Start of Block
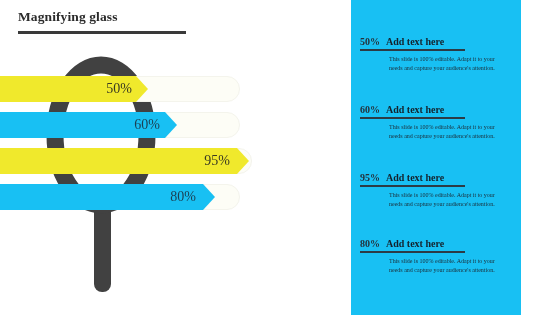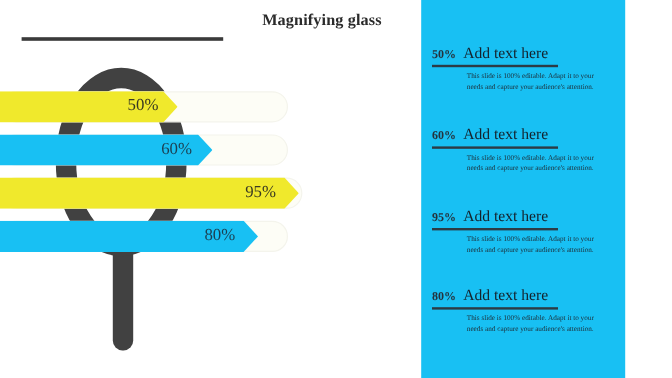--- a/index.html
+++ b/index.html
@@ -37,7 +37,6 @@
     letter-spacing: 0.1px;
     line-height: 16px;
     white-space: nowrap;
-    text-align: right;
   }
   #title-rule {
     margin-top: 6px;

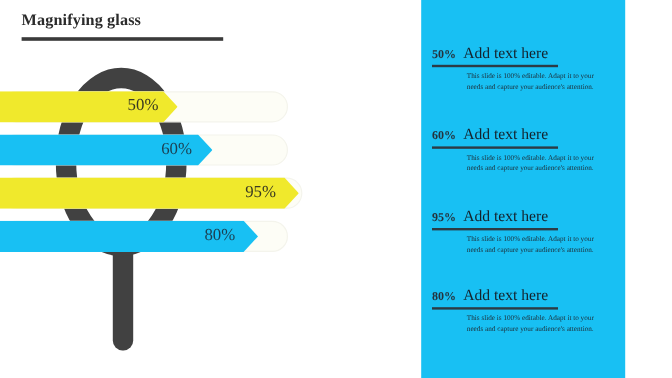--- a/index.html
+++ b/index.html
@@ -130,8 +130,8 @@
   }
   .panel-title {
     font-family: "Liberation Serif", serif;
-    font-size: 13px;
-    font-weight: normal;
+    font-size: 10px;
+    font-weight: bold;
     color: #14222c;
     white-space: nowrap;
   }

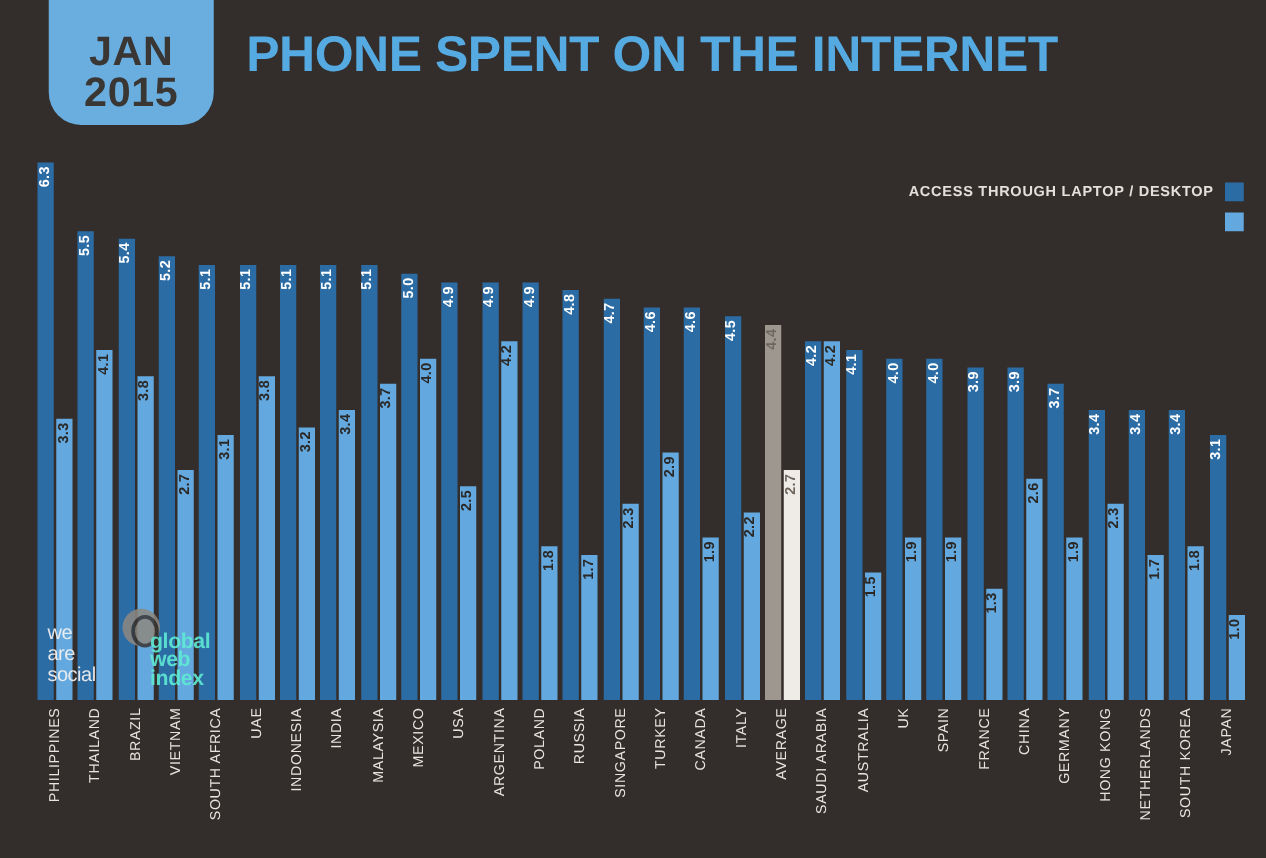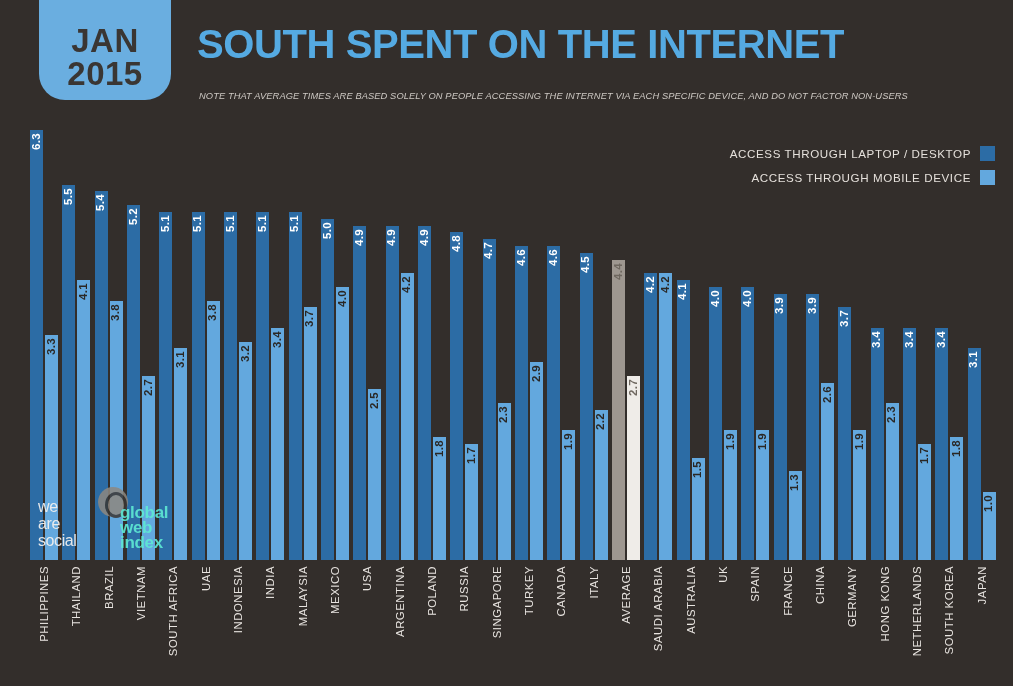--- a/index.html
+++ b/index.html
@@ -126,7 +126,7 @@
     <span>2015</span>
   </div>
 
-  <div class="headline">SOUTH SPENT ON THE INTERNET</div>
+  <div class="headline">PHONE SPENT ON THE INTERNET</div>
   <div class="note">NOTE THAT AVERAGE TIMES ARE BASED SOLELY ON PEOPLE ACCESSING THE INTERNET VIA EACH SPECIFIC DEVICE, AND DO NOT FACTOR NON-USERS</div>
 
   <div class="legend">

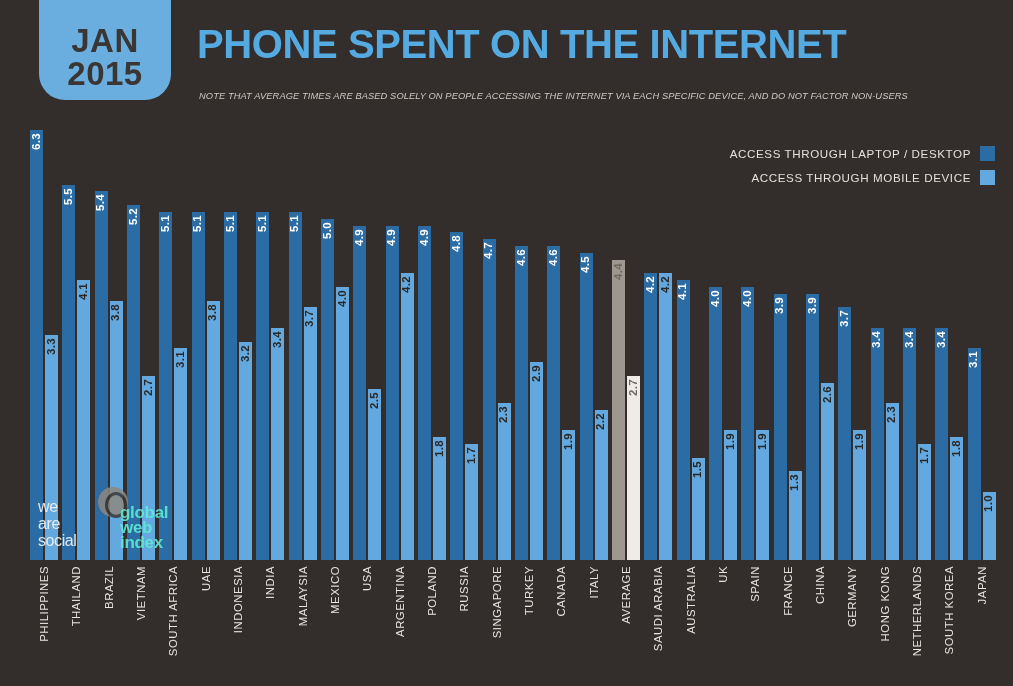--- a/index.html
+++ b/index.html
@@ -127,7 +127,6 @@
   </div>
 
   <div class="headline">PHONE SPENT ON THE INTERNET</div>
-  <div class="note">NOTE THAT AVERAGE TIMES ARE BASED SOLELY ON PEOPLE ACCESSING THE INTERNET VIA EACH SPECIFIC DEVICE, AND DO NOT FACTOR NON-USERS</div>
 
   <div class="legend">
     <div class="legend-row">

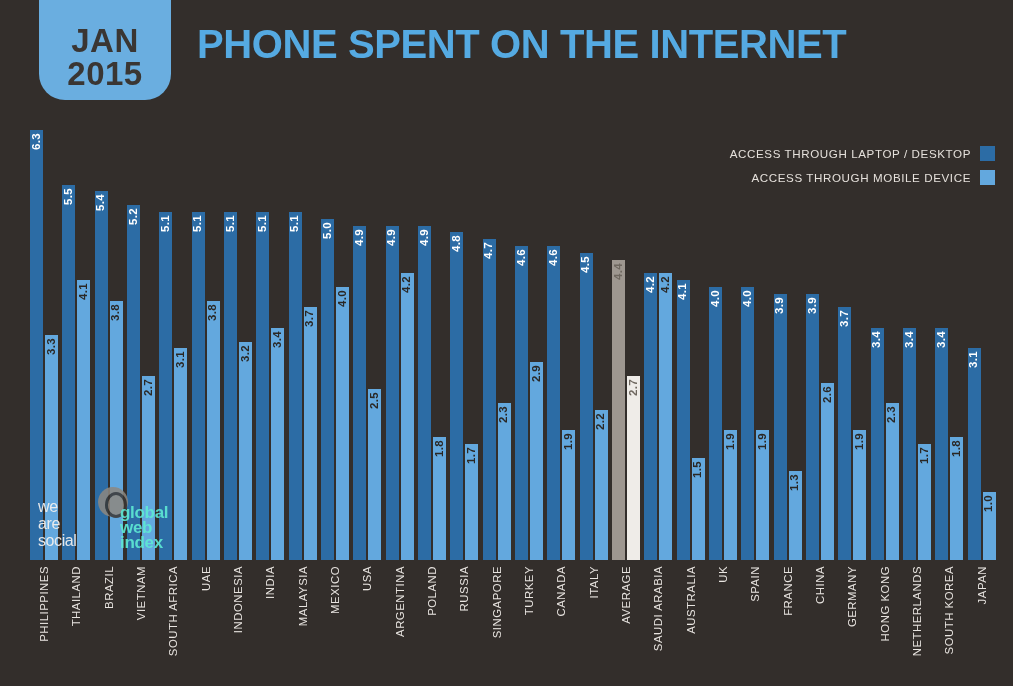--- a/index.html
+++ b/index.html
@@ -43,7 +43,7 @@
   }
 
   
-  .legend { position: absolute; right: 18px; top: 146px; }
+  .legend { position: absolute; right: 18px; top: 146px; font-weight: bold; }
   .legend-row {
     display: flex; align-items: center; justify-content: flex-end;
     margin-bottom: 9px;

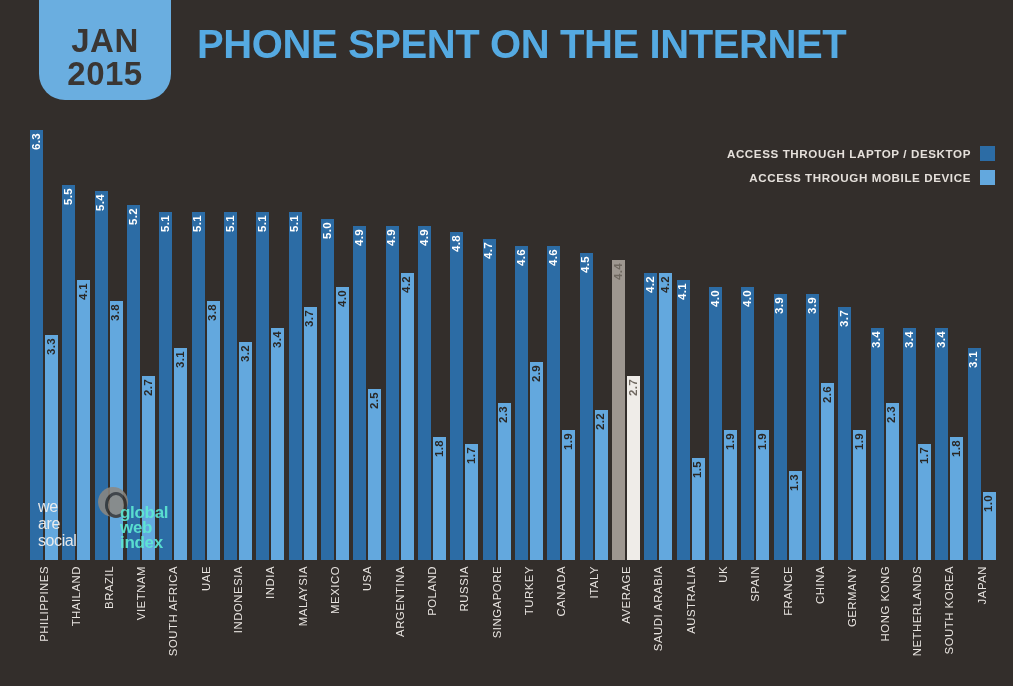--- a/index.html
+++ b/index.html
@@ -134,7 +134,6 @@
       <span class="legend-swatch" id="sw0" style="background: rgb(44, 108, 165);"></span>
     </div>
     <div class="legend-row">
-      <span class="legend-label">ACCESS THROUGH MOBILE DEVICE</span>
       <span class="legend-swatch" id="sw1" style="background: rgb(99, 168, 222);"></span>
     </div>
   </div>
End of Block
_Problem description_
What lines in the listing above contain the word "SPECIFIC"? Show each one.

_Answer space_
   <div class="note">NOTE THAT AVERAGE TIMES ARE BASED SOLELY ON PEOPLE ACCESSING THE INTERNET VIA EACH SPECIFIC DEVICE, AND DO NOT FACTOR NON-USERS</div>
-  <div class="note">NOTE THAT AVERAGE TIMES ARE BASED SOLELY ON PEOPLE ACCESSING THE INTERNET VIA EACH SPECIFIC DEVICE, AND DO NOT FACTOR NON-USERS</div>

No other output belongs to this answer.